The Canadian War on Science: A long, unexaggerated, devastating chronological indictment

By replacing science-based reality with corporatist ideology the Harper Government shows is unfit to lead Canada towards a sustainable, ecocide-free future.

by John Dupuis reposted from ScienceBlogs, May 20, 2013

This is a brief chronology of the current Conservative Canadian government’s long campaign to undermine evidence-based scientific, environmental and technical decision-making. It is a government that is beholden to big business, particularly big oil, and that makes every attempt to shape public policy to that end. It is a government that fundamentally doesn’t believe in science. It is a government that is more interested in keeping its corporate masters happy than in protecting the environment.

As is occasionally my habit, I have pulled together a chronology of sorts. It is a chronology of all the various cuts, insults, muzzlings and cancellations that I’ve been able to dig up. Each of them represents a single shot in the Canadian Conservative war on science. It should be noted that not every item in this chronology, if taken in isolation, is necessarily the end of the world. It’s the accumulated evidence that is so damning.

Most of the items come from various links I’ve saved over the years as well as various other media articles I’ve dug up over the last week or so.
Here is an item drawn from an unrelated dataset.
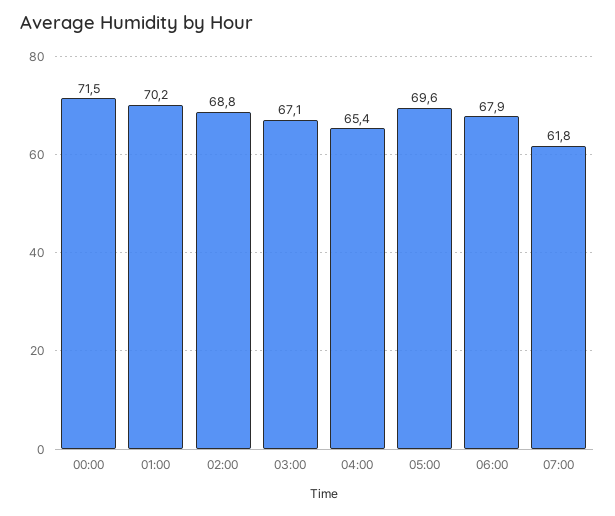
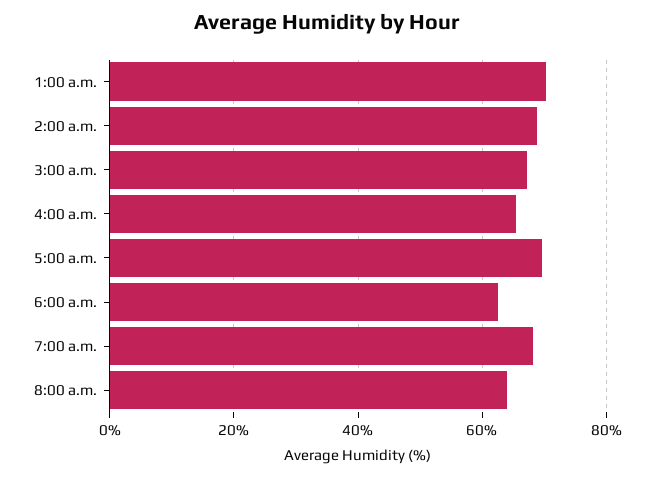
00:00: 71.5 -> none
06:00: 67.9 -> 62
07:00: 61.8 -> 68
8:00 a.m.: none -> 64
This series at The Huffington Post has been particularly useful as has this article at the Wastershed Sentinal.

A long list of various environmental programs that the Harper government has discontinued or slashed funding to is here. I haven’t found individual media stories about all of them, so they aren’t in the list below. If you can help me find stories about some of those programs, etc, please let me know. As well, some stories are treated multiple times, with perhaps an initial story telling the big picture or introducing a large series of cuts and later stories fleshing out details.

Update 2013.05.27: Undated list of science or environmental libraries closed is here: Natural Resources Canada is set to close six of fourteen libraries in 2012-2013, Parks Canada will consolidate 5 libraries into one, Transport, Infrastructure and Communities. Undated list of women’s programs cut since 2006, including many science or health-related, including: Assisted Human Reproduction Canada, Atlantic Centre of Excellence for Women’s Health

This list is no doubt incomplete. There may also be link errors or duplications.

In particular, if you have updates on any of the stories, including reversals or reprieves, I want to hear those too.

Please feel free to make suggestions and corrections in the comments or to me at jdupuis at yorku dot ca.

Update 2013.05.23. I’ve noticed the large number of posts linking to this one and even a few basically republishing my list, links and all. Since a number of people seem to be finding the spreading of the information in this post useful, please consider it CC0. To the extent possible under law, I am waiving all copyright and related or neighboring rights to this post, The Canadian War on Science: A long, unexaggerated, devastating chronological indictment. This work is published from Canada.

Update 2013.05.27. Over thirty new items added to the list. Thanks to everyone who made suggestions either in the comments or via email.

Additionally, two quick points.

First, as to why this extended series of posts is named the way it is. I am mindful that this blog is hosted on a US-based site so my main aim is to make “The Canadian War on Science” both catchy and mostly meaningful to a broad audience. In that spirit, something like “The Canadian Conservative Government’s War on …” at least initially seemed to me to be too wordy. It’s also fairly common parlance to refer to the government of a foreign country, no matter the internal situation, just by that country’s name. When I say that “France is doing this” or “Japan is doing that,” I of course mean the French or Japanese governments. It’s a kind of shorthand, if you will, that makes more sense on a non-Canadian site where I’m talking about Canada. So, I’m sort of accepting that while this usage will be somewhat annoying to Canadians, it’s both a useful shorthand and the precedent I’ve set for myself.

Second, on scope. I’ve mostly stuck to the natural sciences, environment and some public health topics here rather than looking more broadly at how the Conservative government treats the humanities, social sciences, memory and heritage institutions and just generally any sort of evidence-based policy- or decision-making. That’s purely for reasons of focus and time. It was quite time-consuming to compile this list initially so I was quite aware of just getting it finished. I’ve also received a huge number of suggestions both in the comments and by email and checking and adding those has also been a significant task. While I have in the past blogged about the challenges at, say, Library and Archives Canada, I decided that that would be out of focus for the purposes of this list. I would definitely encourage anyone out there to tackle creating a broader or a differently focused one. I have put this list under a CC0 licences so please feel free to take what I’ve done as a starting point.